Task details: Among these entries, how many lines have the string "Intraprocedural" in them? Only the number is needed.

Source records:
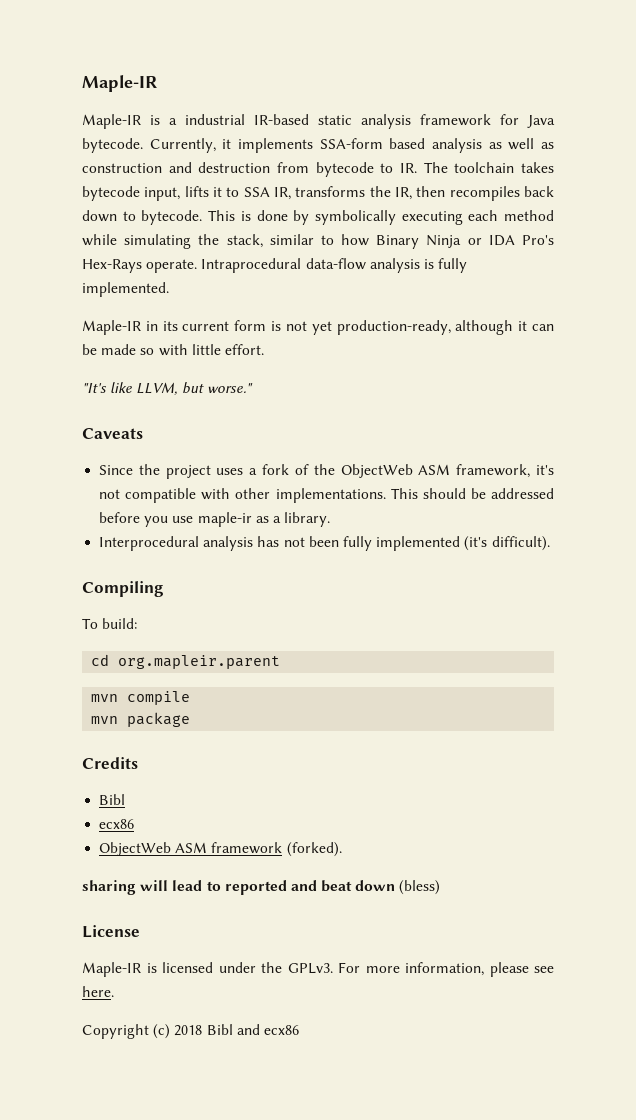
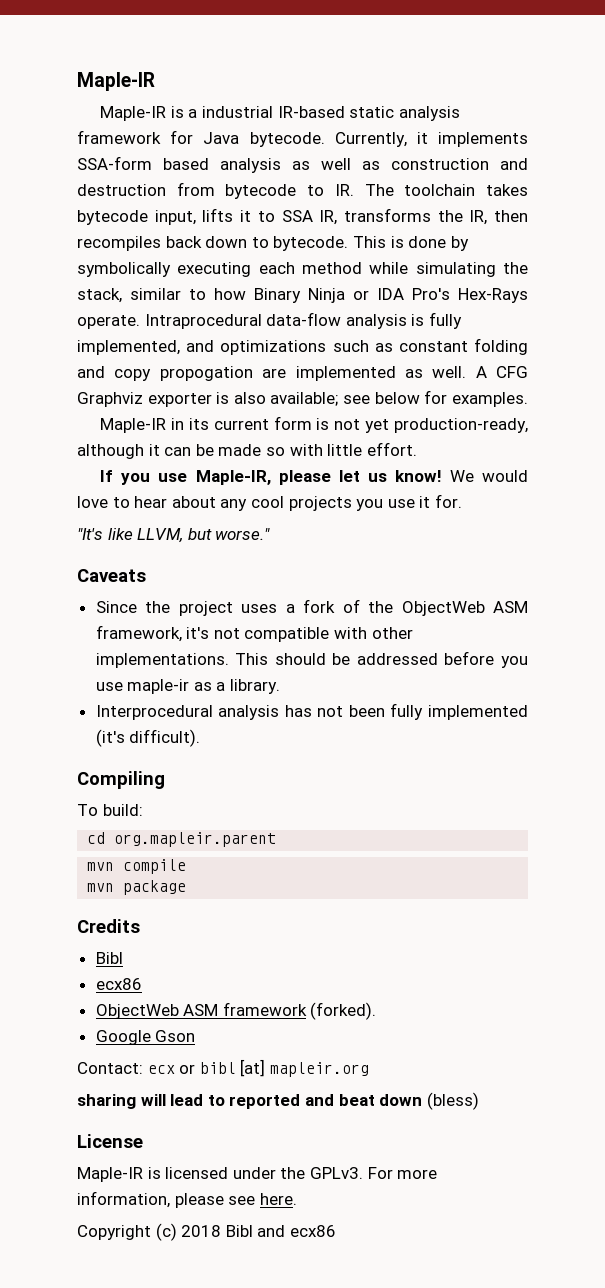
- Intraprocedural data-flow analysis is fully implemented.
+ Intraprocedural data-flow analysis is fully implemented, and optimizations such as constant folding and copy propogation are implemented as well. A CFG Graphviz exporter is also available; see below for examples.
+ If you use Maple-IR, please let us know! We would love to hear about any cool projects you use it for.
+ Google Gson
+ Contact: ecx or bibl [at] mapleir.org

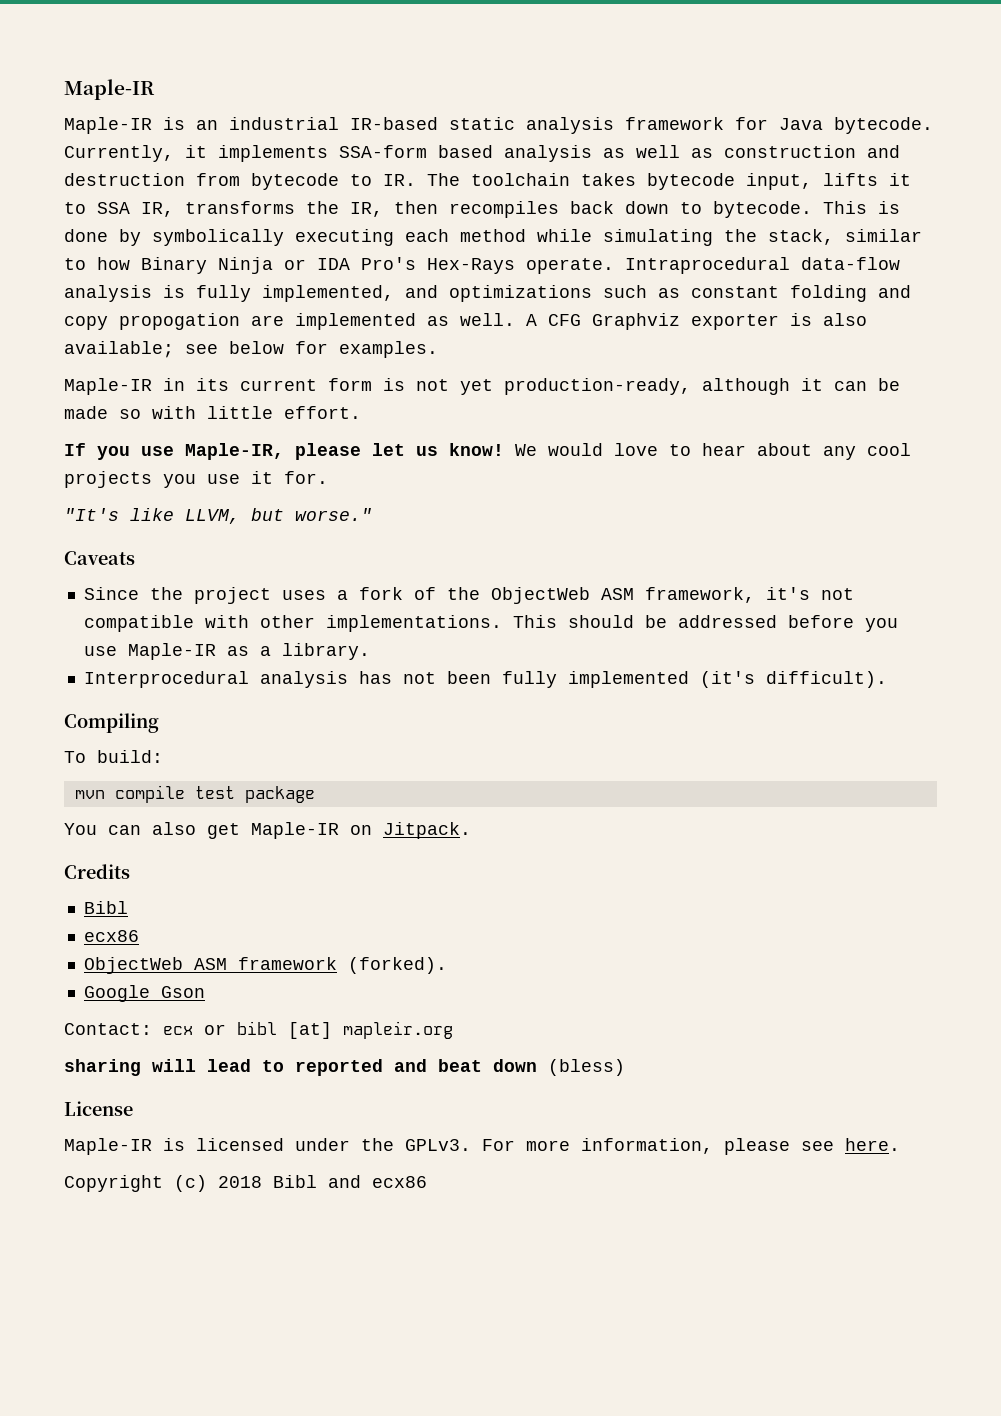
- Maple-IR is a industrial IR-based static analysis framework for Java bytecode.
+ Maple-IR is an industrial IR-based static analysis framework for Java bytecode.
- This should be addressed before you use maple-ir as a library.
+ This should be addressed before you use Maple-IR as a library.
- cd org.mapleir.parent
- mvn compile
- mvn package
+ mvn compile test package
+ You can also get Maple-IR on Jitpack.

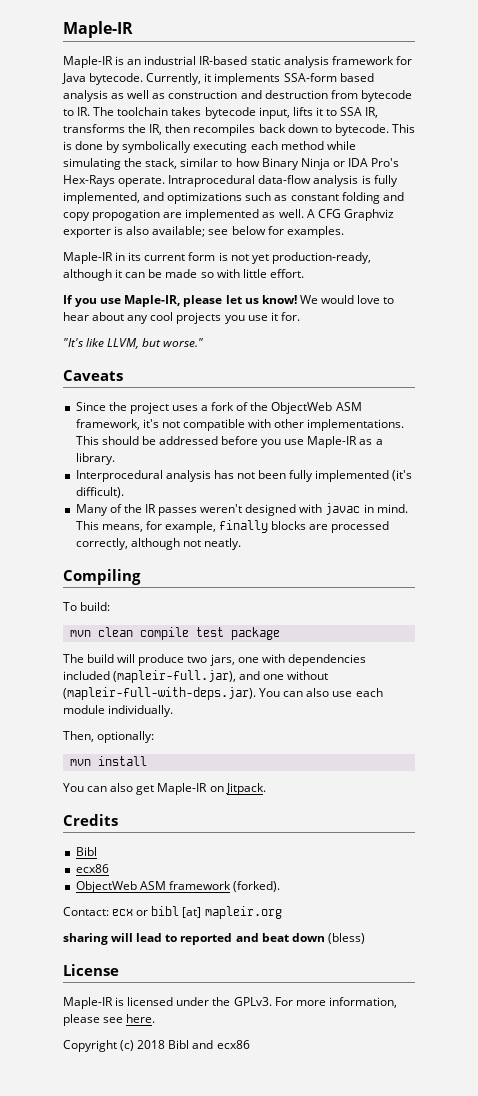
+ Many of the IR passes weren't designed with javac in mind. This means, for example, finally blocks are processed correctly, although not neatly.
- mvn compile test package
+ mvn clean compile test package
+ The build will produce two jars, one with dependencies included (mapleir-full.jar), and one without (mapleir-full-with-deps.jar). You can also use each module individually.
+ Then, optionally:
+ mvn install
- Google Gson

* * *

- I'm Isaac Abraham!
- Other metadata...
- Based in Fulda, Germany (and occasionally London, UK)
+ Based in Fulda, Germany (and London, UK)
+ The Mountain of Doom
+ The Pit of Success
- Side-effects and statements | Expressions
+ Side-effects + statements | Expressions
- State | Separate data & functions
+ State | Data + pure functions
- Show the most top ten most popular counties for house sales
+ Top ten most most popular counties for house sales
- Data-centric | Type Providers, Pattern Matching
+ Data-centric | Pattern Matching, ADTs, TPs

...

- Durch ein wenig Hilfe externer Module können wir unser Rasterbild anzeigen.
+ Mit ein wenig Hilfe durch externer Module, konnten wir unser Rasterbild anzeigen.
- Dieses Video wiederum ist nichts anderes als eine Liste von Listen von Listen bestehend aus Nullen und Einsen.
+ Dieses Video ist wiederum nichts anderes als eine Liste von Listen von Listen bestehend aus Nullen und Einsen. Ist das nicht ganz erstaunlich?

Solution for this exercise: 2